FIN7 распространяет бэкдор под видом документов на тему Windows 11

Специалисты компании Anomali сообщили о волне целевых фишинговых атак, использующих вредоносный документ Microsoft Word, эксплуатирующий тему новой ОС Windows 11. Документ служит для распространения JavaScript-бэкдора для сбора информации с зараженных устройств.

Атаки, направленные на неназванного американского провайдера PoS-сервисов, имели место в июне-июле нынешнего года. Вредоносная кампания предположительно является делом рук известной киберпреступной группировки FIN7, которая несмотря на арест главарей по-прежнему остается активной.

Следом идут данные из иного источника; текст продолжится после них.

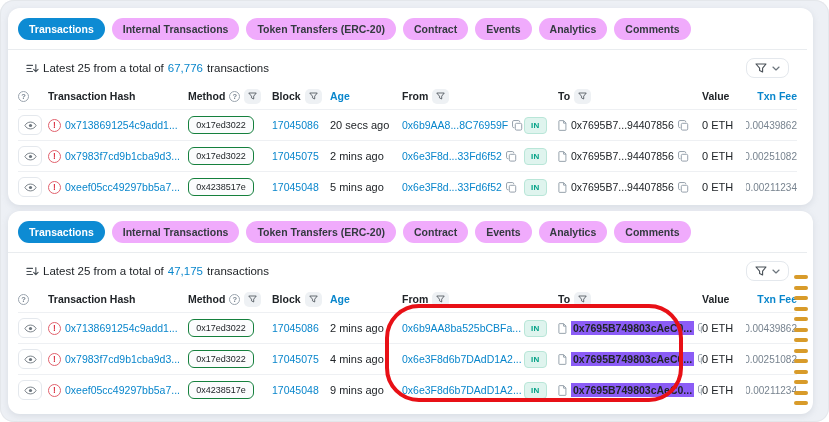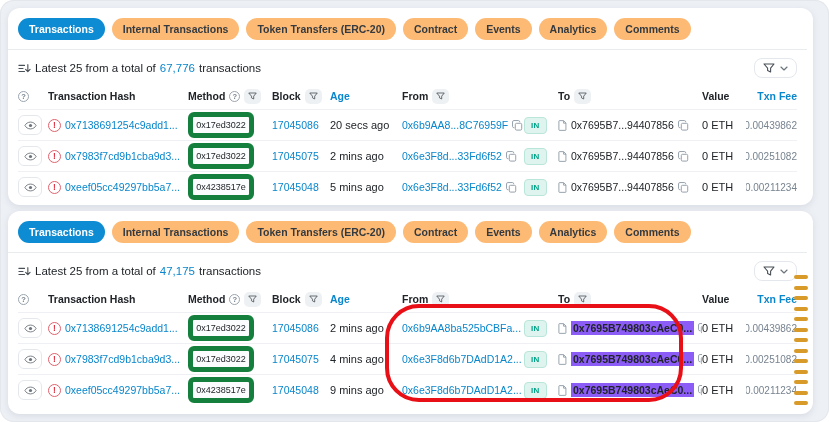--- a/index.html
+++ b/index.html
@@ -13,7 +13,7 @@
 
   .tabs { display: flex; gap: 7px; align-items: center; }
   .tab { border: none; border-radius: 14px; padding: 5px 11px; font-size: 10.5px; font-weight: 700;
-         color: #343a40; background: #fdba74; font-family: inherit; cursor: pointer; white-space: nowrap; }
+         color: #343a40; background: #f0abfc; font-family: inherit; cursor: pointer; white-space: nowrap; }
   .tab.active { background: #0d8bd3; color: #fff; }
   .divider { height: 1px; background: #e9ecef; margin: 9px -10px 0 -10px; }
 

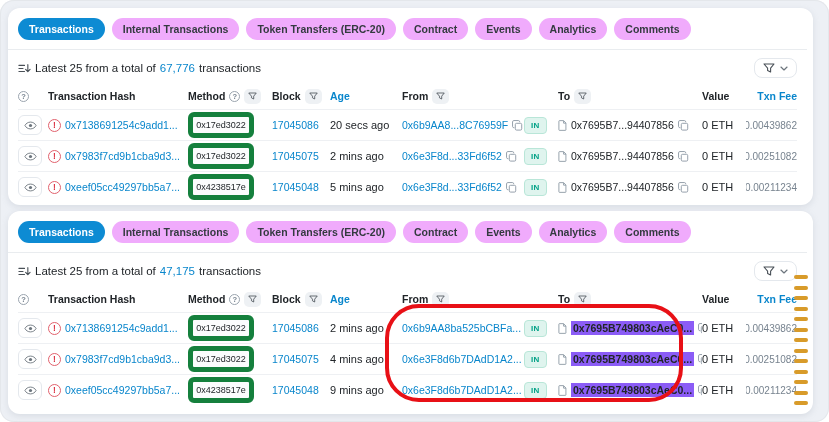--- a/index.html
+++ b/index.html
@@ -17,7 +17,7 @@
   .tab.active { background: #0d8bd3; color: #fff; }
   .divider { height: 1px; background: #e9ecef; margin: 9px -10px 0 -10px; }
 
-  .summary { display: flex; justify-content: space-between; align-items: center; margin: 8px 0 5px; font-size: 11.5px; color: #212529; }
+  .summary { display: flex; justify-content: space-between; align-items: center; margin: 8px 8px 5px; font-size: 11.5px; color: #212529; }
   .summary-left { display: flex; gap: 4px; align-items: center; }
   .link { color: #0986cc; text-decoration: none; cursor: pointer; }
   .filter-btn { display: flex; align-items: center; gap: 5px; background: #fff; border: 1px solid #e4e8ed;

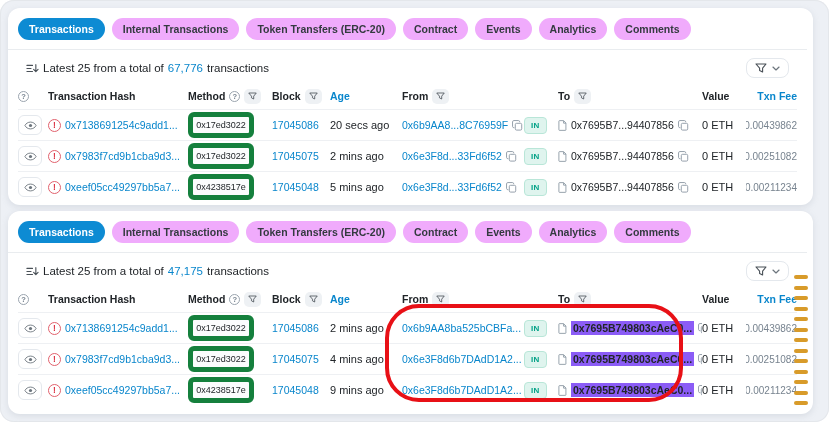--- a/index.html
+++ b/index.html
@@ -37,7 +37,7 @@
   .warn { width: 13px; height: 13px; border: 1px solid #e0616d; color: #dc3545; border-radius: 50%;
           font-size: 8.5px; font-weight: 700; display: inline-flex; align-items: center; justify-content: center; flex: none; }
   .hash-link, .addr { font-size: 10.5px; }
-  .method-badge { border: 5px solid #15803d; background: #fbfcfd; border-radius: 6px; padding: 3px 0;
+  .method-badge { border: 1px solid #15803d; background: #fbfcfd; border-radius: 6px; padding: 3px 0;
                   width: 66px; text-align: center; font-size: 9px; color: #212529; }
   .chip { width: 17px; height: 15px; background: #eef1f4; border: none; border-radius: 5px;
           display: inline-flex; align-items: center; justify-content: center; cursor: pointer; color: #495057; flex: none; }

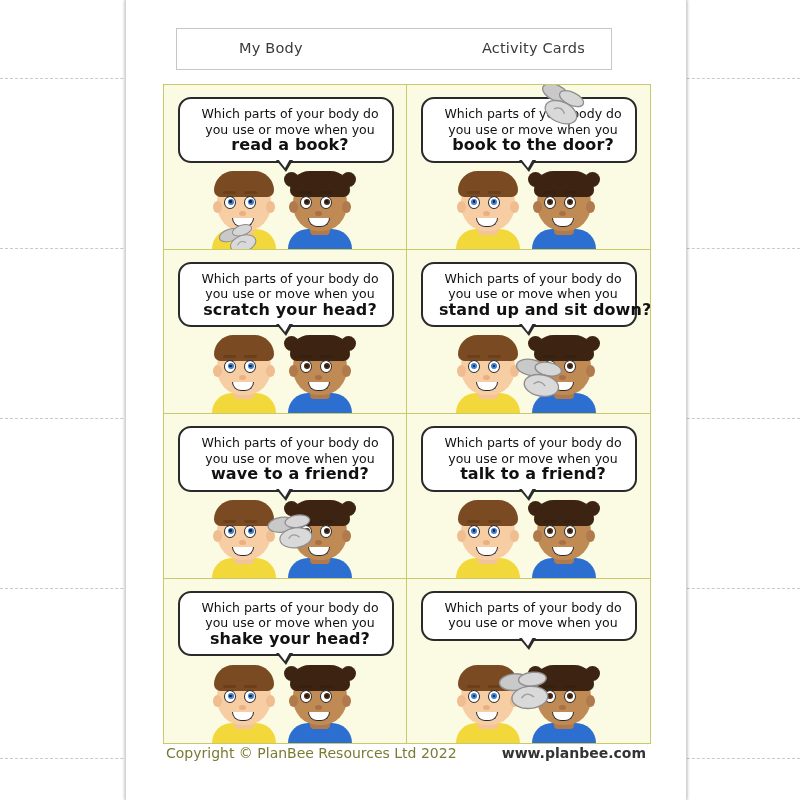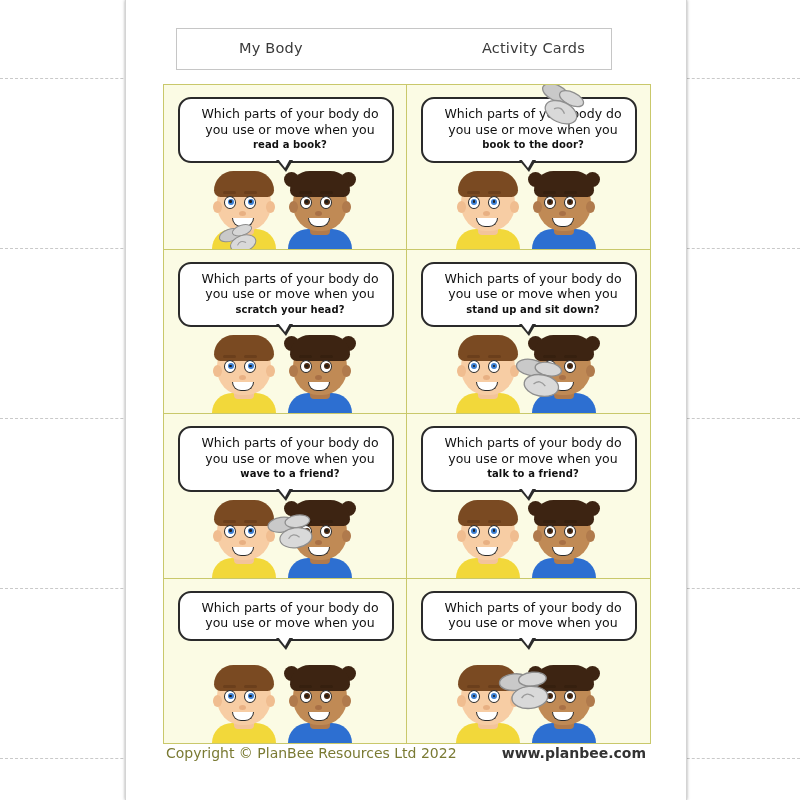--- a/index.html
+++ b/index.html
@@ -123,7 +123,7 @@
   }
   .bubble .line.strong {
     font-weight: bold;
-    font-size: 10px;
+    font-size: 16px;
     letter-spacing: 0.1px;
   }
   

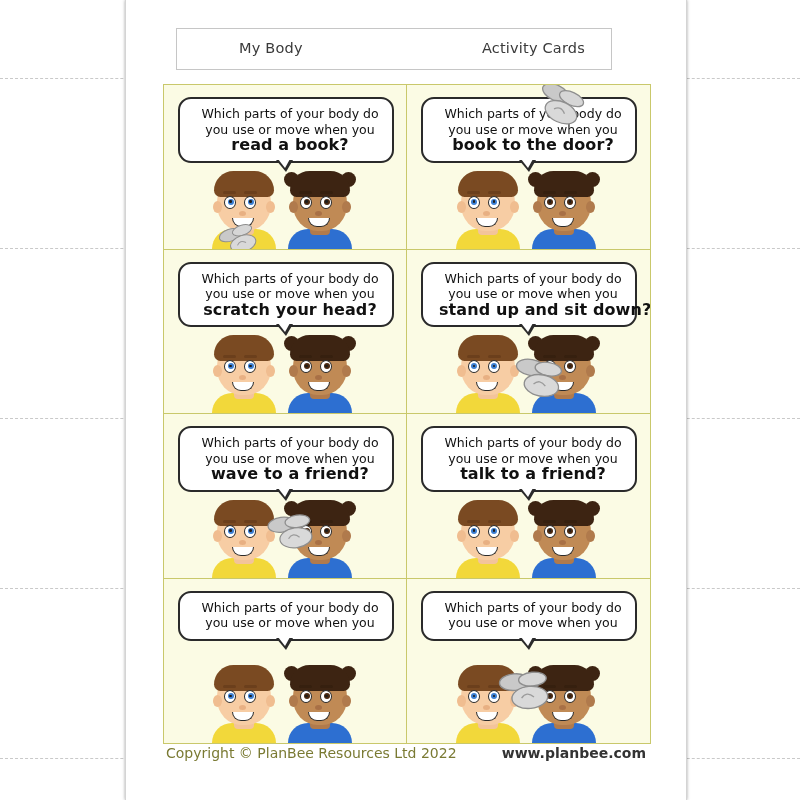--- a/index.html
+++ b/index.html
@@ -644,6 +644,7 @@
         <div class="bubble">
           <div class="line">Which parts of your body do</div>
           <div class="line">you use or move when you</div>
+          <div class="line strong">shake your head?</div>
         </div>
         <div class="kids">
           <div class="kid boy">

Группировка осуществляет атаки по меньшей мере с середины 2015 года и в основном атакует организации в сфере ресторанного бизнеса, игровой индустрии и сферы гостеприимства.

В недавней кампании злоумышленники использовали вредоносный документ Word, содержащий изображение, якобы сделанное на устройстве под управлением Windows 11 Alpha. Изображение побуждает пользователя активировать макрос для инициирования второго этапа атаки, предусматривающего выполнение обфусцированного VBA-макроса для загрузки полезной нагрузки JavaScript, которая, в свою очередь, загружает бэкдор.

Скрипт проверяет среду, в которой находится, и, если это виртуальная машина, например, VirtualBox или VMWare, он самоудаляется. Вредонос также прекращает атаку на машинах, с установленным русским, украинским или рядом других восточноевропейских языков.